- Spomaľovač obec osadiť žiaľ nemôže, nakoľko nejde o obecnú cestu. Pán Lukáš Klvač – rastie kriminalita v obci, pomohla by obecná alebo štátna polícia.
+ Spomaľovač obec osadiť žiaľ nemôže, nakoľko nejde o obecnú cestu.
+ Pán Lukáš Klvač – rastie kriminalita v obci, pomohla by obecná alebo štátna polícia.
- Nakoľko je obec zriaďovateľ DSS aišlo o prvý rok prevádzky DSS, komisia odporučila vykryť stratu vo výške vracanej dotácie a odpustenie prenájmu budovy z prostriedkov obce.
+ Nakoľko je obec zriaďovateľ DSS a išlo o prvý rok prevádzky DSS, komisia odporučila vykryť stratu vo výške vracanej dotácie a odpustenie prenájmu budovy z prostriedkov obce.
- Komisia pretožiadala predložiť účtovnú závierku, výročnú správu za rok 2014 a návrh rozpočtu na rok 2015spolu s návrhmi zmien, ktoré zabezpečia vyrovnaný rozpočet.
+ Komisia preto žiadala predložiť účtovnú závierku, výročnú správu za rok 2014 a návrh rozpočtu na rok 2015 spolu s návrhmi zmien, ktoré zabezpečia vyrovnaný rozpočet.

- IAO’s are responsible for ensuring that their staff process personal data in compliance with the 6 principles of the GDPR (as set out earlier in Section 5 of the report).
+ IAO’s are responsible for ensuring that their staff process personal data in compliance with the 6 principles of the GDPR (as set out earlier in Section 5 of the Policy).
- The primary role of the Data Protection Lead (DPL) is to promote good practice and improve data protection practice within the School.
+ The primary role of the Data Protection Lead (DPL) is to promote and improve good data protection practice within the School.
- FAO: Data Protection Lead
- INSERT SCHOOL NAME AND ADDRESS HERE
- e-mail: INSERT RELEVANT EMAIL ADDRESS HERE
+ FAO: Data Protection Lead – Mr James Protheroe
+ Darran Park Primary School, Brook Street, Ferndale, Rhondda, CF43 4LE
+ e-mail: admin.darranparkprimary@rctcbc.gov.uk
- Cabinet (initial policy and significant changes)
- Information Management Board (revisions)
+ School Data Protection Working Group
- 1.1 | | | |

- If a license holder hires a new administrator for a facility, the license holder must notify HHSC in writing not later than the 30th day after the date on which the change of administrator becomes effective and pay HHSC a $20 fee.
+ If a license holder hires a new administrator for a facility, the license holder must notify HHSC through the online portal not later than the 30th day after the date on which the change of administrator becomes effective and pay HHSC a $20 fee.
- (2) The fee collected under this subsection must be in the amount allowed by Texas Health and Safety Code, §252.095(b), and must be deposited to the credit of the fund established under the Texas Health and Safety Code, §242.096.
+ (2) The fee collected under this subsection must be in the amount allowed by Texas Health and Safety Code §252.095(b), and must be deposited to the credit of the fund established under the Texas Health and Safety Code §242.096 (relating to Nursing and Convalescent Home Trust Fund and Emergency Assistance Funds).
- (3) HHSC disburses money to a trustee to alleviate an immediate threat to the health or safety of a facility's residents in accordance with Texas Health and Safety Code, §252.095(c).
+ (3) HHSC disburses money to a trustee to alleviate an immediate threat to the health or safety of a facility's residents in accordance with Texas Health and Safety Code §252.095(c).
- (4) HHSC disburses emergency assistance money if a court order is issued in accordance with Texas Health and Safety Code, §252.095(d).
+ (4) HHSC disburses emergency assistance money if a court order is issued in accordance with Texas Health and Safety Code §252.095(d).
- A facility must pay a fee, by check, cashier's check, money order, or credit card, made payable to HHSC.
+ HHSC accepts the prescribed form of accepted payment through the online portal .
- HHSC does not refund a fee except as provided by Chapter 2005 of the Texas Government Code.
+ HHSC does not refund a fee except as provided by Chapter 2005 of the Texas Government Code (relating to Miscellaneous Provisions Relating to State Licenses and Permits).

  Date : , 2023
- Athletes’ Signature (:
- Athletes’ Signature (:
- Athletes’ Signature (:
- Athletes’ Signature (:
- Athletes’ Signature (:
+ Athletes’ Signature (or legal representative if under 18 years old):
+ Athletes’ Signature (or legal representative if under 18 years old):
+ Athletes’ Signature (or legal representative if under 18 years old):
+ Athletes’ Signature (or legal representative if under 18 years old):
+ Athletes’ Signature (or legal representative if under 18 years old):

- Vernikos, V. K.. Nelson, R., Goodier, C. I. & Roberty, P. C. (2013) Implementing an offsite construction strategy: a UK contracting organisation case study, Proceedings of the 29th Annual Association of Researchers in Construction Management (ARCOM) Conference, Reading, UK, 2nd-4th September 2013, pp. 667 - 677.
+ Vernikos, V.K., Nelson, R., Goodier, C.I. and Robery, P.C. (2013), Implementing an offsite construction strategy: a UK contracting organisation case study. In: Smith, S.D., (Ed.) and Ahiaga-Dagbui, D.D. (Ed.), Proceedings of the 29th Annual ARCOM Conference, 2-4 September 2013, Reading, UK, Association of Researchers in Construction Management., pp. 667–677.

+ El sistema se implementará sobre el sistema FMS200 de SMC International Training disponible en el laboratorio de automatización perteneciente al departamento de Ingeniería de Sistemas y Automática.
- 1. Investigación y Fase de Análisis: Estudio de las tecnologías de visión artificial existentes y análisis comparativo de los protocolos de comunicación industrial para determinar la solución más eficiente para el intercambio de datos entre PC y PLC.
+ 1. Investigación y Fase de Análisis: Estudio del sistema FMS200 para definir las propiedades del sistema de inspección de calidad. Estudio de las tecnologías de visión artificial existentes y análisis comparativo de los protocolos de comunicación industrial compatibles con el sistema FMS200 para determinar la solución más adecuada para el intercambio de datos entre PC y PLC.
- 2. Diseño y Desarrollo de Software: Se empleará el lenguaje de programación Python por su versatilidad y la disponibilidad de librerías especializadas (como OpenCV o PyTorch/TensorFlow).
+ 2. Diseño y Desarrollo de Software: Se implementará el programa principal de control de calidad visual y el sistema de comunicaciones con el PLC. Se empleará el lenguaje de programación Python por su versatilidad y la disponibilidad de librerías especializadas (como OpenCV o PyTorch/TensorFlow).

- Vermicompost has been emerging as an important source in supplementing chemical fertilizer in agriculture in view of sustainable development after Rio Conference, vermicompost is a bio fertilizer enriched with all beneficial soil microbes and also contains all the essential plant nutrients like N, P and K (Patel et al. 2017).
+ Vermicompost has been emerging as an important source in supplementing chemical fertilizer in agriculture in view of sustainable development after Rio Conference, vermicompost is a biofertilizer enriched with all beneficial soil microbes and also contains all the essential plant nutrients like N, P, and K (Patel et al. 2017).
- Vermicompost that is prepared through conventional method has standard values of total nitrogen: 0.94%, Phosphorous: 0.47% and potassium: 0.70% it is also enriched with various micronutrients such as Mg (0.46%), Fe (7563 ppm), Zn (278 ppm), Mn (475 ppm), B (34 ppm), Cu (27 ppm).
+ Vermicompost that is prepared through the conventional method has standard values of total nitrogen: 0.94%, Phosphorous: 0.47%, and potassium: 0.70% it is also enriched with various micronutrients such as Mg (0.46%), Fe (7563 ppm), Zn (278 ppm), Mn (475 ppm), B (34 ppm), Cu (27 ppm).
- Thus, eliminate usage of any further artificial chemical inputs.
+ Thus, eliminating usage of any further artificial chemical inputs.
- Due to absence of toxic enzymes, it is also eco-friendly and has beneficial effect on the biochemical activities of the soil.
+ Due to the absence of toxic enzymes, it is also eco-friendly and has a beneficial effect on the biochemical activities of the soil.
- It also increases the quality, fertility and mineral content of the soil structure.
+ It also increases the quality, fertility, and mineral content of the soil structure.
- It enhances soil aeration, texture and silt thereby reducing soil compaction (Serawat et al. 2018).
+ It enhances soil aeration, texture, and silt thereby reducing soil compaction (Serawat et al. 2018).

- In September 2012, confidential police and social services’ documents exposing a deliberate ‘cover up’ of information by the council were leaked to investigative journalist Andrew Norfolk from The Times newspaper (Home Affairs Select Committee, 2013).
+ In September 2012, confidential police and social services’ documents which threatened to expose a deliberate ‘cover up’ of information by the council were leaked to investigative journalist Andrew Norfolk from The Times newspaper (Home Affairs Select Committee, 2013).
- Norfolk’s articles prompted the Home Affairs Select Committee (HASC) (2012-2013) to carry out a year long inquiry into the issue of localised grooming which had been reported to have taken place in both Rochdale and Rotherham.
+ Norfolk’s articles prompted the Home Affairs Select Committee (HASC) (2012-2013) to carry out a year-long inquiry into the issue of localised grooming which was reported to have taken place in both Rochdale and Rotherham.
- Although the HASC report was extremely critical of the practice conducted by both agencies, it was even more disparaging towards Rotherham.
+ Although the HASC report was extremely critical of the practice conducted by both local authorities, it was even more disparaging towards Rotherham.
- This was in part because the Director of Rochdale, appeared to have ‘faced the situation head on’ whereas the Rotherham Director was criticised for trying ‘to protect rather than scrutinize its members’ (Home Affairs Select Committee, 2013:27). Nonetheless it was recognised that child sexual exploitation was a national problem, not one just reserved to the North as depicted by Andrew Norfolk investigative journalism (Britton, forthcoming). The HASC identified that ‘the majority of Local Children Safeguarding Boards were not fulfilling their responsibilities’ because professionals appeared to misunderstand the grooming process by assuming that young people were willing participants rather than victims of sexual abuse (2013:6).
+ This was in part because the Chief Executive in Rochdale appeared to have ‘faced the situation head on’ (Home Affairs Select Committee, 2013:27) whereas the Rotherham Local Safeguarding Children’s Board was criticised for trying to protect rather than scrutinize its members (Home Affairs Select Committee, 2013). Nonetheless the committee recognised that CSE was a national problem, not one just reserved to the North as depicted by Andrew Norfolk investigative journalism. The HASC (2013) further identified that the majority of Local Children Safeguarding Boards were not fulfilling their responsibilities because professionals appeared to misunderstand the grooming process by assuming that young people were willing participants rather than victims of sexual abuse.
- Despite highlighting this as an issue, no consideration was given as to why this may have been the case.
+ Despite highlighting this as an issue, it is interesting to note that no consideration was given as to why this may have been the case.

_WHAT THE TASK ASKS_
Look back at the data above. Transcribe exactly the lines starting at the line that contains "Rhondda, CF43 4LE" and ending at the line that contains "- (4) HHSC disburses".

_RESPONSE TO THE TASK_
+ Darran Park Primary School, Brook Street, Ferndale, Rhondda, CF43 4LE
+ e-mail: admin.darranparkprimary@rctcbc.gov.uk
- Cabinet (initial policy and significant changes)
- Information Management Board (revisions)
+ School Data Protection Working Group
- 1.1 | | | |

- If a license holder hires a new administrator for a facility, the license holder must notify HHSC in writing not later than the 30th day after the date on which the change of administrator becomes effective and pay HHSC a $20 fee.
+ If a license holder hires a new administrator for a facility, the license holder must notify HHSC through the online portal not later than the 30th day after the date on which the change of administrator becomes effective and pay HHSC a $20 fee.
- (2) The fee collected under this subsection must be in the amount allowed by Texas Health and Safety Code, §252.095(b), and must be deposited to the credit of the fund established under the Texas Health and Safety Code, §242.096.
+ (2) The fee collected under this subsection must be in the amount allowed by Texas Health and Safety Code §252.095(b), and must be deposited to the credit of the fund established under the Texas Health and Safety Code §242.096 (relating to Nursing and Convalescent Home Trust Fund and Emergency Assistance Funds).
- (3) HHSC disburses money to a trustee to alleviate an immediate threat to the health or safety of a facility's residents in accordance with Texas Health and Safety Code, §252.095(c).
+ (3) HHSC disburses money to a trustee to alleviate an immediate threat to the health or safety of a facility's residents in accordance with Texas Health and Safety Code §252.095(c).
- (4) HHSC disburses emergency assistance money if a court order is issued in accordance with Texas Health and Safety Code, §252.095(d).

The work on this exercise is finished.